Directions:
Retype the records in full, keeping each character as it is.

Raw data:
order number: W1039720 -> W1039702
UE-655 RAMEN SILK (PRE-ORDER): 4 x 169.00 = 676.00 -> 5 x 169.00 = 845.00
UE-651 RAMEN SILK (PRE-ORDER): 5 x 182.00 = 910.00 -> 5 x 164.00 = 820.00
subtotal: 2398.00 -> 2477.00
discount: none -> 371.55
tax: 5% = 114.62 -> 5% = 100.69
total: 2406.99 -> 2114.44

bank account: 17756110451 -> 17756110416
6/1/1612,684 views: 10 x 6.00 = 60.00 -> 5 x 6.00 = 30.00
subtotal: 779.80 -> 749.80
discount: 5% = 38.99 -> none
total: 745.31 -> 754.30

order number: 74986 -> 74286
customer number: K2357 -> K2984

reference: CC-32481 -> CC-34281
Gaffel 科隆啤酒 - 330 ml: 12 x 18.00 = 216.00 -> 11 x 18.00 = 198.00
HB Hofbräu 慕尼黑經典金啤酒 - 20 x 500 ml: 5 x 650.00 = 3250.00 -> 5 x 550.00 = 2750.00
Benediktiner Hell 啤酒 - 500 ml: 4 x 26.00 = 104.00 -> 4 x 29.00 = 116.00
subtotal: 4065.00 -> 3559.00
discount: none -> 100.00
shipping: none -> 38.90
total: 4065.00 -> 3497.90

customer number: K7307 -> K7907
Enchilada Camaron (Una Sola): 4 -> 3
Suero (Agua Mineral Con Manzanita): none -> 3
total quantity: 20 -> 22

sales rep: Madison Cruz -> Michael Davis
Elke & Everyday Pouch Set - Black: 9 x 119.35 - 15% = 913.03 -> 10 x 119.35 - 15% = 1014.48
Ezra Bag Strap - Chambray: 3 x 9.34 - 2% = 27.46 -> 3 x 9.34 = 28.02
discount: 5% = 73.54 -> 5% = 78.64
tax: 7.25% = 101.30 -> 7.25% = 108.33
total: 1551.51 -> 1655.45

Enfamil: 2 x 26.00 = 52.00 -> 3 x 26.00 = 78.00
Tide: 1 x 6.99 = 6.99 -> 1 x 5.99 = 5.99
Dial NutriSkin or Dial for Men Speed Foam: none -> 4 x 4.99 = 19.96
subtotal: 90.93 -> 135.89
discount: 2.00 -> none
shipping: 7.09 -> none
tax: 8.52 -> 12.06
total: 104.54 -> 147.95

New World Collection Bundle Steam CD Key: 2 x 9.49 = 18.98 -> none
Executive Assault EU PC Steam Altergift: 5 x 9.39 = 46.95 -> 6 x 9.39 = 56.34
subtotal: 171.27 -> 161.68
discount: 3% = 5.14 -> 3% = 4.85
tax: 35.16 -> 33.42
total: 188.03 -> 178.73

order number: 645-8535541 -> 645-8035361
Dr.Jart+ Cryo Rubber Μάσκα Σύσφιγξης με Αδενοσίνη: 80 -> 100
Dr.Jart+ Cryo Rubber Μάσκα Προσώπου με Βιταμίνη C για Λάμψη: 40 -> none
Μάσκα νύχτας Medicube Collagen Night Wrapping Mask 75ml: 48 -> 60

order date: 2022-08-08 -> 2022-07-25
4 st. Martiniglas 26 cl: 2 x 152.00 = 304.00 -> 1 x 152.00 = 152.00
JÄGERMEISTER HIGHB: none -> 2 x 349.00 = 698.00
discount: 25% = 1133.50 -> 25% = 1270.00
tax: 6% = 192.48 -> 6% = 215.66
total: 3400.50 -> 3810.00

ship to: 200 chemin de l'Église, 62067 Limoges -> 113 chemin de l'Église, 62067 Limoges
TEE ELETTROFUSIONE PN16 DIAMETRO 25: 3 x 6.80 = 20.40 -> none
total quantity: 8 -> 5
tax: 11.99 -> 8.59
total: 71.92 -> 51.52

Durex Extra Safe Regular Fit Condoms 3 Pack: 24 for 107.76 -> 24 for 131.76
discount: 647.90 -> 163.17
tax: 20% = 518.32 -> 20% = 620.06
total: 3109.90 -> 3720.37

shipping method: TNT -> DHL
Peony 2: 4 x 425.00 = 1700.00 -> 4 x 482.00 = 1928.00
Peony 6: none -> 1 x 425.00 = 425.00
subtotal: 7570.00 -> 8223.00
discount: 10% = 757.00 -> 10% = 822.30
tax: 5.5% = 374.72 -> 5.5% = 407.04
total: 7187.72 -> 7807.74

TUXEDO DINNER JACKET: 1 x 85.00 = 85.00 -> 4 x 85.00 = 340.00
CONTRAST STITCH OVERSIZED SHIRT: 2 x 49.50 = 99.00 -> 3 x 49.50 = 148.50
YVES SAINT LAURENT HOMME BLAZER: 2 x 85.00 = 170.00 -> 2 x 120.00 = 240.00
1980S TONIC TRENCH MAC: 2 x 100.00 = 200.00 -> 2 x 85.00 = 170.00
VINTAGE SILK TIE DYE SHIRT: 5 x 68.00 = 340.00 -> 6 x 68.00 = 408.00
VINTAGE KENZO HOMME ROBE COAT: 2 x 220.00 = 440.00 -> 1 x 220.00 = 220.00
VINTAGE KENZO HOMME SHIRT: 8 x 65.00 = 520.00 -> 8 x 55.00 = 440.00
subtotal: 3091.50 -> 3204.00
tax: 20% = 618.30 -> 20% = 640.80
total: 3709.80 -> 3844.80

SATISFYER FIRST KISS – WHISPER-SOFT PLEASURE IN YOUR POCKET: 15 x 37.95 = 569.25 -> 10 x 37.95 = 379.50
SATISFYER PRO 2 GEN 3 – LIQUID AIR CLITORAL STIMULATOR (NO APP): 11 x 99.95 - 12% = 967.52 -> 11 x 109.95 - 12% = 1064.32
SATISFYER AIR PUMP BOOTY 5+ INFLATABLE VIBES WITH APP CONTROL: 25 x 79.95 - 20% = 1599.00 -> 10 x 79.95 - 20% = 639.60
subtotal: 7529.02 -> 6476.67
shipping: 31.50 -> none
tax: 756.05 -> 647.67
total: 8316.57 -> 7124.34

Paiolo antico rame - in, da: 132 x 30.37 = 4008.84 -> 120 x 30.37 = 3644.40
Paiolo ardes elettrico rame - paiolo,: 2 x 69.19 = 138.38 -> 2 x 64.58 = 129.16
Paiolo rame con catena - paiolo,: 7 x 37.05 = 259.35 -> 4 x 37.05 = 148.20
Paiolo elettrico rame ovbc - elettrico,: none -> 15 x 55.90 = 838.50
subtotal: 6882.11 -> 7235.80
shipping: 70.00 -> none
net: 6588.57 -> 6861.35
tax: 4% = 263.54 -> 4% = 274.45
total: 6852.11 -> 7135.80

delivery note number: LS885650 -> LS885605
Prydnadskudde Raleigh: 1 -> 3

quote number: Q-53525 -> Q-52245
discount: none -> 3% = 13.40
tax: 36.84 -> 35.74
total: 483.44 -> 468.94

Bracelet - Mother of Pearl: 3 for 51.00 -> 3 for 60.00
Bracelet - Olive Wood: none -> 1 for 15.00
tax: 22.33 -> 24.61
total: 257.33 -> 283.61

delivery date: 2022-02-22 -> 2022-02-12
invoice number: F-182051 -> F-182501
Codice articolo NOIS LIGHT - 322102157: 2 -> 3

Exercise response:
order number: W1039720 -> W1039702
UE-655 RAMEN SILK (PRE-ORDER): 4 x 169.00 = 676.00 -> 5 x 169.00 = 845.00
UE-651 RAMEN SILK (PRE-ORDER): 5 x 182.00 = 910.00 -> 5 x 164.00 = 820.00
subtotal: 2398.00 -> 2477.00
discount: none -> 371.55
tax: 5% = 114.62 -> 5% = 100.69
total: 2406.99 -> 2114.44

bank account: 17756110451 -> 17756110416
6/1/1612,684 views: 10 x 6.00 = 60.00 -> 5 x 6.00 = 30.00
subtotal: 779.80 -> 749.80
discount: 5% = 38.99 -> none
total: 745.31 -> 754.30

order number: 74986 -> 74286
customer number: K2357 -> K2984

reference: CC-32481 -> CC-34281
Gaffel 科隆啤酒 - 330 ml: 12 x 18.00 = 216.00 -> 11 x 18.00 = 198.00
HB Hofbräu 慕尼黑經典金啤酒 - 20 x 500 ml: 5 x 650.00 = 3250.00 -> 5 x 550.00 = 2750.00
Benediktiner Hell 啤酒 - 500 ml: 4 x 26.00 = 104.00 -> 4 x 29.00 = 116.00
subtotal: 4065.00 -> 3559.00
discount: none -> 100.00
shipping: none -> 38.90
total: 4065.00 -> 3497.90

customer number: K7307 -> K7907
Enchilada Camaron (Una Sola): 4 -> 3
Suero (Agua Mineral Con Manzanita): none -> 3
total quantity: 20 -> 22

sales rep: Madison Cruz -> Michael Davis
Elke & Everyday Pouch Set - Black: 9 x 119.35 - 15% = 913.03 -> 10 x 119.35 - 15% = 1014.48
Ezra Bag Strap - Chambray: 3 x 9.34 - 2% = 27.46 -> 3 x 9.34 = 28.02
discount: 5% = 73.54 -> 5% = 78.64
tax: 7.25% = 101.30 -> 7.25% = 108.33
total: 1551.51 -> 1655.45

Enfamil: 2 x 26.00 = 52.00 -> 3 x 26.00 = 78.00
Tide: 1 x 6.99 = 6.99 -> 1 x 5.99 = 5.99
Dial NutriSkin or Dial for Men Speed Foam: none -> 4 x 4.99 = 19.96
subtotal: 90.93 -> 135.89
discount: 2.00 -> none
shipping: 7.09 -> none
tax: 8.52 -> 12.06
total: 104.54 -> 147.95

New World Collection Bundle Steam CD Key: 2 x 9.49 = 18.98 -> none
Executive Assault EU PC Steam Altergift: 5 x 9.39 = 46.95 -> 6 x 9.39 = 56.34
subtotal: 171.27 -> 161.68
discount: 3% = 5.14 -> 3% = 4.85
tax: 35.16 -> 33.42
total: 188.03 -> 178.73

order number: 645-8535541 -> 645-8035361
Dr.Jart+ Cryo Rubber Μάσκα Σύσφιγξης με Αδενοσίνη: 80 -> 100
Dr.Jart+ Cryo Rubber Μάσκα Προσώπου με Βιταμίνη C για Λάμψη: 40 -> none
Μάσκα νύχτας Medicube Collagen Night Wrapping Mask 75ml: 48 -> 60

order date: 2022-08-08 -> 2022-07-25
4 st. Martiniglas 26 cl: 2 x 152.00 = 304.00 -> 1 x 152.00 = 152.00
JÄGERMEISTER HIGHB: none -> 2 x 349.00 = 698.00
discount: 25% = 1133.50 -> 25% = 1270.00
tax: 6% = 192.48 -> 6% = 215.66
total: 3400.50 -> 3810.00

ship to: 200 chemin de l'Église, 62067 Limoges -> 113 chemin de l'Église, 62067 Limoges
TEE ELETTROFUSIONE PN16 DIAMETRO 25: 3 x 6.80 = 20.40 -> none
total quantity: 8 -> 5
tax: 11.99 -> 8.59
total: 71.92 -> 51.52

Durex Extra Safe Regular Fit Condoms 3 Pack: 24 for 107.76 -> 24 for 131.76
discount: 647.90 -> 163.17
tax: 20% = 518.32 -> 20% = 620.06
total: 3109.90 -> 3720.37

shipping method: TNT -> DHL
Peony 2: 4 x 425.00 = 1700.00 -> 4 x 482.00 = 1928.00
Peony 6: none -> 1 x 425.00 = 425.00
subtotal: 7570.00 -> 8223.00
discount: 10% = 757.00 -> 10% = 822.30
tax: 5.5% = 374.72 -> 5.5% = 407.04
total: 7187.72 -> 7807.74

TUXEDO DINNER JACKET: 1 x 85.00 = 85.00 -> 4 x 85.00 = 340.00
CONTRAST STITCH OVERSIZED SHIRT: 2 x 49.50 = 99.00 -> 3 x 49.50 = 148.50
YVES SAINT LAURENT HOMME BLAZER: 2 x 85.00 = 170.00 -> 2 x 120.00 = 240.00
1980S TONIC TRENCH MAC: 2 x 100.00 = 200.00 -> 2 x 85.00 = 170.00
VINTAGE SILK TIE DYE SHIRT: 5 x 68.00 = 340.00 -> 6 x 68.00 = 408.00
VINTAGE KENZO HOMME ROBE COAT: 2 x 220.00 = 440.00 -> 1 x 220.00 = 220.00
VINTAGE KENZO HOMME SHIRT: 8 x 65.00 = 520.00 -> 8 x 55.00 = 440.00
subtotal: 3091.50 -> 3204.00
tax: 20% = 618.30 -> 20% = 640.80
total: 3709.80 -> 3844.80

SATISFYER FIRST KISS – WHISPER-SOFT PLEASURE IN YOUR POCKET: 15 x 37.95 = 569.25 -> 10 x 37.95 = 379.50
SATISFYER PRO 2 GEN 3 – LIQUID AIR CLITORAL STIMULATOR (NO APP): 11 x 99.95 - 12% = 967.52 -> 11 x 109.95 - 12% = 1064.32
SATISFYER AIR PUMP BOOTY 5+ INFLATABLE VIBES WITH APP CONTROL: 25 x 79.95 - 20% = 1599.00 -> 10 x 79.95 - 20% = 639.60
subtotal: 7529.02 -> 6476.67
shipping: 31.50 -> none
tax: 756.05 -> 647.67
total: 8316.57 -> 7124.34

Paiolo antico rame - in, da: 132 x 30.37 = 4008.84 -> 120 x 30.37 = 3644.40
Paiolo ardes elettrico rame - paiolo,: 2 x 69.19 = 138.38 -> 2 x 64.58 = 129.16
Paiolo rame con catena - paiolo,: 7 x 37.05 = 259.35 -> 4 x 37.05 = 148.20
Paiolo elettrico rame ovbc - elettrico,: none -> 15 x 55.90 = 838.50
subtotal: 6882.11 -> 7235.80
shipping: 70.00 -> none
net: 6588.57 -> 6861.35
tax: 4% = 263.54 -> 4% = 274.45
total: 6852.11 -> 7135.80

delivery note number: LS885650 -> LS885605
Prydnadskudde Raleigh: 1 -> 3

quote number: Q-53525 -> Q-52245
discount: none -> 3% = 13.40
tax: 36.84 -> 35.74
total: 483.44 -> 468.94

Bracelet - Mother of Pearl: 3 for 51.00 -> 3 for 60.00
Bracelet - Olive Wood: none -> 1 for 15.00
tax: 22.33 -> 24.61
total: 257.33 -> 283.61

delivery date: 2022-02-22 -> 2022-02-12
invoice number: F-182051 -> F-182501
Codice articolo NOIS LIGHT - 322102157: 2 -> 3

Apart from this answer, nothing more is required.